- What to work on
Report each line of the data that has "payment" somewhere in it.

- Records provided
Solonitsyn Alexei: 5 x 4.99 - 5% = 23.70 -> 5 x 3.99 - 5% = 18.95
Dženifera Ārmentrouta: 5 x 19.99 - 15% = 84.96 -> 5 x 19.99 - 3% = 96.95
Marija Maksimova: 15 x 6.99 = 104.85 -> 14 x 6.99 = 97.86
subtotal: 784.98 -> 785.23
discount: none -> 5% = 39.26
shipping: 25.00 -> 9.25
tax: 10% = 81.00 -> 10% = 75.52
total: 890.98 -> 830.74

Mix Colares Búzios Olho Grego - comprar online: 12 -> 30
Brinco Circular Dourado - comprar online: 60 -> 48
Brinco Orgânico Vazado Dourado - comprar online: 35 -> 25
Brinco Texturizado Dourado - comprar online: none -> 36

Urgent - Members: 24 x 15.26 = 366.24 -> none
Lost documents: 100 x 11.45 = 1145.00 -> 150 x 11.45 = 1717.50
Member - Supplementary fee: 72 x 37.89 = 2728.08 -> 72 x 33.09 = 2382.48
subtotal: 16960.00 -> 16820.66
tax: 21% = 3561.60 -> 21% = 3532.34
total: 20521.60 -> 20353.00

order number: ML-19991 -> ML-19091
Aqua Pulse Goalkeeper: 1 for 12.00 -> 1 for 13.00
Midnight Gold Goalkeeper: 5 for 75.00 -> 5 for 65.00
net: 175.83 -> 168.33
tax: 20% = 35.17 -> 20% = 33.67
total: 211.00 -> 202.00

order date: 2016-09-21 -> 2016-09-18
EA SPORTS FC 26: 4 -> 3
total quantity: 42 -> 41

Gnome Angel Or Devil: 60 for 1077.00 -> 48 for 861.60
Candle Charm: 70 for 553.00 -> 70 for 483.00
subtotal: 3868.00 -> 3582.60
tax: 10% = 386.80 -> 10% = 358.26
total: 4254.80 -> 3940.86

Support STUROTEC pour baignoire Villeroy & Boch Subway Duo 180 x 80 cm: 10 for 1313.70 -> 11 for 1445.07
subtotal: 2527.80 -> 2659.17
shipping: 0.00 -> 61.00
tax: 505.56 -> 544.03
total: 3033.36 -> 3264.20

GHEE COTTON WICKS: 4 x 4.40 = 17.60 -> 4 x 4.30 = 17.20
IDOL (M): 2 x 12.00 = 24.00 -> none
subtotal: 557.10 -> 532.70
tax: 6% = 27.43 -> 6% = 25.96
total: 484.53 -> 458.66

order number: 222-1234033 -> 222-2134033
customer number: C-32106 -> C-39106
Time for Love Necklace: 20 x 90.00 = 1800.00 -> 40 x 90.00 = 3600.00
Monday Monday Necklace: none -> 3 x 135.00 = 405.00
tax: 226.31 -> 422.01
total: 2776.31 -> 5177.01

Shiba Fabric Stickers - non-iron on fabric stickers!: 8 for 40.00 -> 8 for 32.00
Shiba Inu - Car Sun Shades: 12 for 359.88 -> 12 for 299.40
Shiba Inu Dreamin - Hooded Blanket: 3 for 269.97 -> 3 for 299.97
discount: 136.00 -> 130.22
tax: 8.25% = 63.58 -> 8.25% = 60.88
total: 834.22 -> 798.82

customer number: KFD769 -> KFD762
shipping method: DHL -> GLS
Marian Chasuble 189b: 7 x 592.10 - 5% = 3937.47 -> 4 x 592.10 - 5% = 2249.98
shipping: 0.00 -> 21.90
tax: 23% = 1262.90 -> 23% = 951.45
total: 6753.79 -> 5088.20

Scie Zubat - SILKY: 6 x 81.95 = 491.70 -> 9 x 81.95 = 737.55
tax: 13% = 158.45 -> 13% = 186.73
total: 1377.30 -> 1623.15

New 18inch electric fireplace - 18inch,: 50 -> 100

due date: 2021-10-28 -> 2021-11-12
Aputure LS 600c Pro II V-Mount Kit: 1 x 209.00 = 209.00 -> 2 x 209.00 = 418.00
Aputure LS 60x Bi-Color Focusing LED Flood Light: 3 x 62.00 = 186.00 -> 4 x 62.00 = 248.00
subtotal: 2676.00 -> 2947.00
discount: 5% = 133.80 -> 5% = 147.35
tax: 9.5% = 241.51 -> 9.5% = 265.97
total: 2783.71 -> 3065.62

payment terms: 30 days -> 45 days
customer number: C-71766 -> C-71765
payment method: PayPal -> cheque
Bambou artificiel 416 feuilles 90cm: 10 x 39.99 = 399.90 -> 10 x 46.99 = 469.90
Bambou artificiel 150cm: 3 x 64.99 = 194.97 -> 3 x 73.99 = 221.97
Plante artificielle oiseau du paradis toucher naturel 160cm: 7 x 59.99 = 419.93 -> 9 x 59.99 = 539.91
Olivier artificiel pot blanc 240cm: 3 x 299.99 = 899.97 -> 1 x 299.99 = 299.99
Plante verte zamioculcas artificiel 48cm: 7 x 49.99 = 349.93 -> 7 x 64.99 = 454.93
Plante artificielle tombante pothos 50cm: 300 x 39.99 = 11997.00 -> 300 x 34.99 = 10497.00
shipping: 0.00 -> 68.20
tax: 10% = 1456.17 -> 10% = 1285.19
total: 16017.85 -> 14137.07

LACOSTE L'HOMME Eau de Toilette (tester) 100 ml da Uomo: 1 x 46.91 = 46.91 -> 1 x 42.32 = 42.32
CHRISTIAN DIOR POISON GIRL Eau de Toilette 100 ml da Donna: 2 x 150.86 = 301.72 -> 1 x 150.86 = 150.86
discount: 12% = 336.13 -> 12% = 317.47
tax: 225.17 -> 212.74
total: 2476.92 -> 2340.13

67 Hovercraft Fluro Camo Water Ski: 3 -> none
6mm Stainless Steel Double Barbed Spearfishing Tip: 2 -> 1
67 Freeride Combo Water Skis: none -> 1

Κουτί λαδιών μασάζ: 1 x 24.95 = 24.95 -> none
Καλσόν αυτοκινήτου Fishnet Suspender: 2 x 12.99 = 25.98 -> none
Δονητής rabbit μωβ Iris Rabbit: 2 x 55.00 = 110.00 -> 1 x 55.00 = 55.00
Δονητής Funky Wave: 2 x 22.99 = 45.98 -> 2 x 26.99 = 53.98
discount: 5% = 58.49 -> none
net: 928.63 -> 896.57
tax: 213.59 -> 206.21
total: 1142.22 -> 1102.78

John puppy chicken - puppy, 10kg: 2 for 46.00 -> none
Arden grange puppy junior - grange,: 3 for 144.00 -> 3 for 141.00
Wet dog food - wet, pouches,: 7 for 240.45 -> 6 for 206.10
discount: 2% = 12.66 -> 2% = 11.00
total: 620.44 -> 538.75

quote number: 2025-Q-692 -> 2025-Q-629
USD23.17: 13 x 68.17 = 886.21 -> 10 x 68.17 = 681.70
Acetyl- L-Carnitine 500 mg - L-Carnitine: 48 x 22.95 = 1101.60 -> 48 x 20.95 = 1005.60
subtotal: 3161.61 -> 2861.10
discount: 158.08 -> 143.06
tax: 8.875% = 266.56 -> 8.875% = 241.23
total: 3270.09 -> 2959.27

- Reply to the task
payment terms: 30 days -> 45 days
payment method: PayPal -> cheque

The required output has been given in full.